**ABOUT THIS EXERCISE**
Any picture in the range stays out of the copy; retype exactly the lines from the one with "(518, 686) none -> (341, 958) //" to the end of the listing.

**SUPPLIED RECORDS**
------
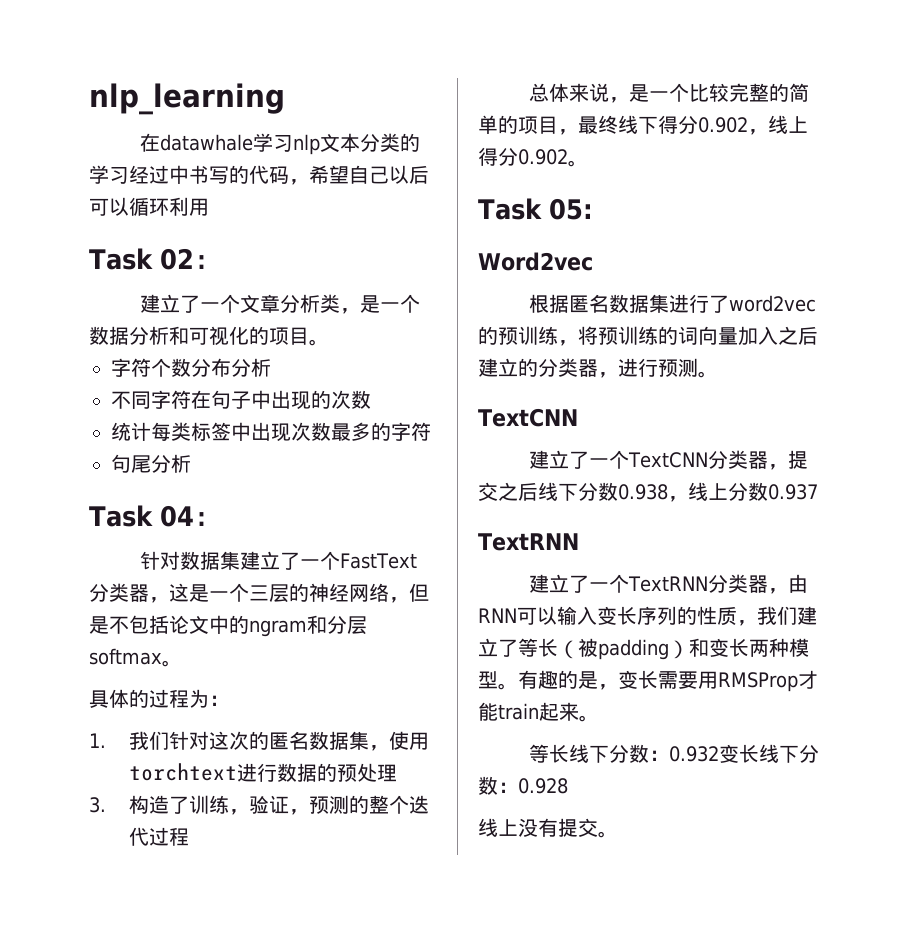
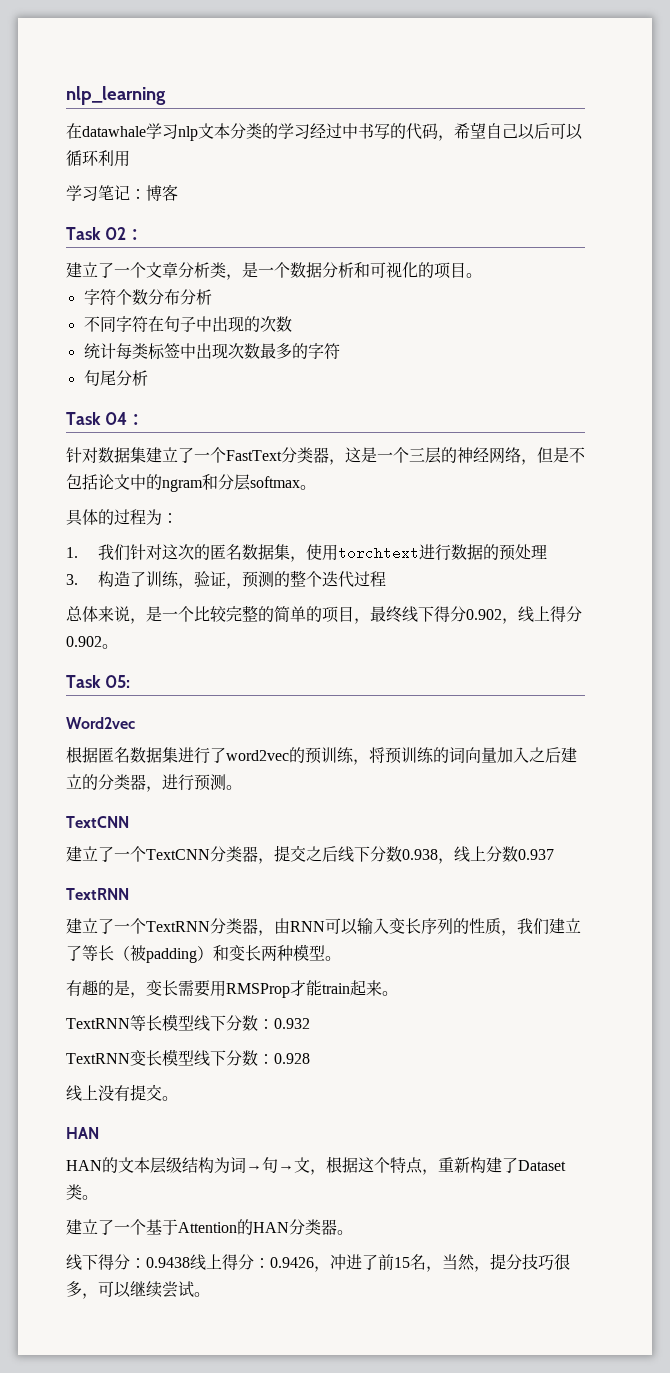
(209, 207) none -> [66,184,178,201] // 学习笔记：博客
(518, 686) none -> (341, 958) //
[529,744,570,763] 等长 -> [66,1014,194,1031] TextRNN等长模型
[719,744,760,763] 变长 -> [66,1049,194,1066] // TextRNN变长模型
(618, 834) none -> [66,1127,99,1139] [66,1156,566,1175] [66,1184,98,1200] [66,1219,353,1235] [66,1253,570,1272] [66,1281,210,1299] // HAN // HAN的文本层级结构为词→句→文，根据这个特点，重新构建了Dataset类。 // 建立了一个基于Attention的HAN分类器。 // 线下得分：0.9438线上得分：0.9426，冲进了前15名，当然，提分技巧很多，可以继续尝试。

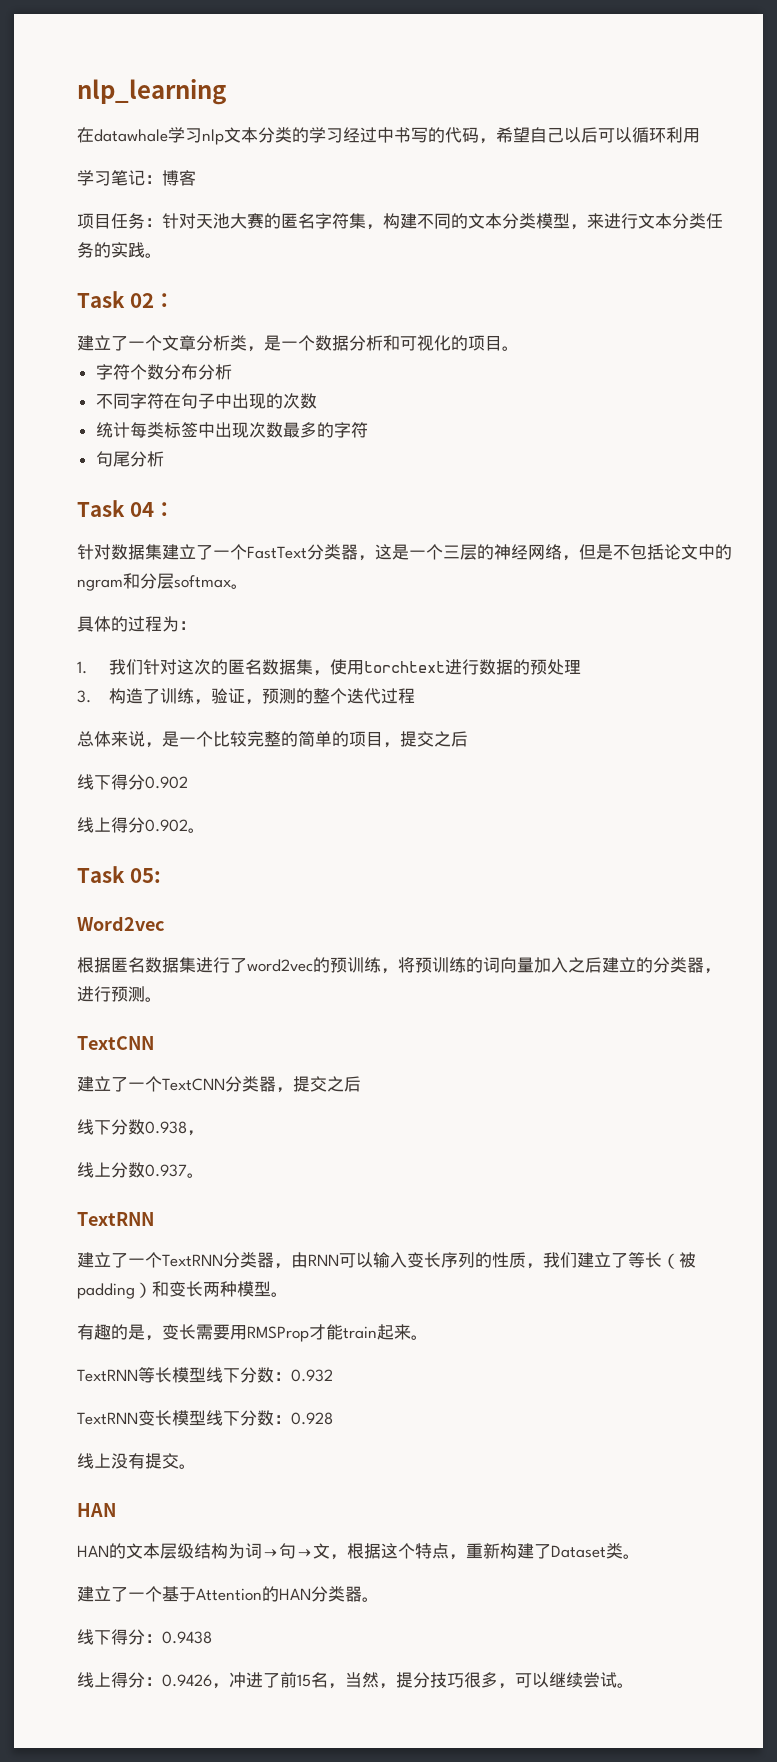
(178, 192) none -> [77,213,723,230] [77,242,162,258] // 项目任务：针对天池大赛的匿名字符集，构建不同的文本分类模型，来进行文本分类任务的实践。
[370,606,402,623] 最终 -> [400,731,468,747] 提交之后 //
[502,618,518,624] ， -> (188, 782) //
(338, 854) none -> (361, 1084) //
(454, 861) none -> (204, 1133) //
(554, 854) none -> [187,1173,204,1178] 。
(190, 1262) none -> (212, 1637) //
------
**RESULT OF THE TASK**
(518, 686) none -> (341, 958) //
[529,744,570,763] 等长 -> [66,1014,194,1031] TextRNN等长模型
[719,744,760,763] 变长 -> [66,1049,194,1066] // TextRNN变长模型
(618, 834) none -> [66,1127,99,1139] [66,1156,566,1175] [66,1184,98,1200] [66,1219,353,1235] [66,1253,570,1272] [66,1281,210,1299] // HAN // HAN的文本层级结构为词→句→文，根据这个特点，重新构建了Dataset类。 // 建立了一个基于Attention的HAN分类器。 // 线下得分：0.9438线上得分：0.9426，冲进了前15名，当然，提分技巧很多，可以继续尝试。

(178, 192) none -> [77,213,723,230] [77,242,162,258] // 项目任务：针对天池大赛的匿名字符集，构建不同的文本分类模型，来进行文本分类任务的实践。
[370,606,402,623] 最终 -> [400,731,468,747] 提交之后 //
[502,618,518,624] ， -> (188, 782) //
(338, 854) none -> (361, 1084) //
(454, 861) none -> (204, 1133) //
(554, 854) none -> [187,1173,204,1178] 。
(190, 1262) none -> (212, 1637) //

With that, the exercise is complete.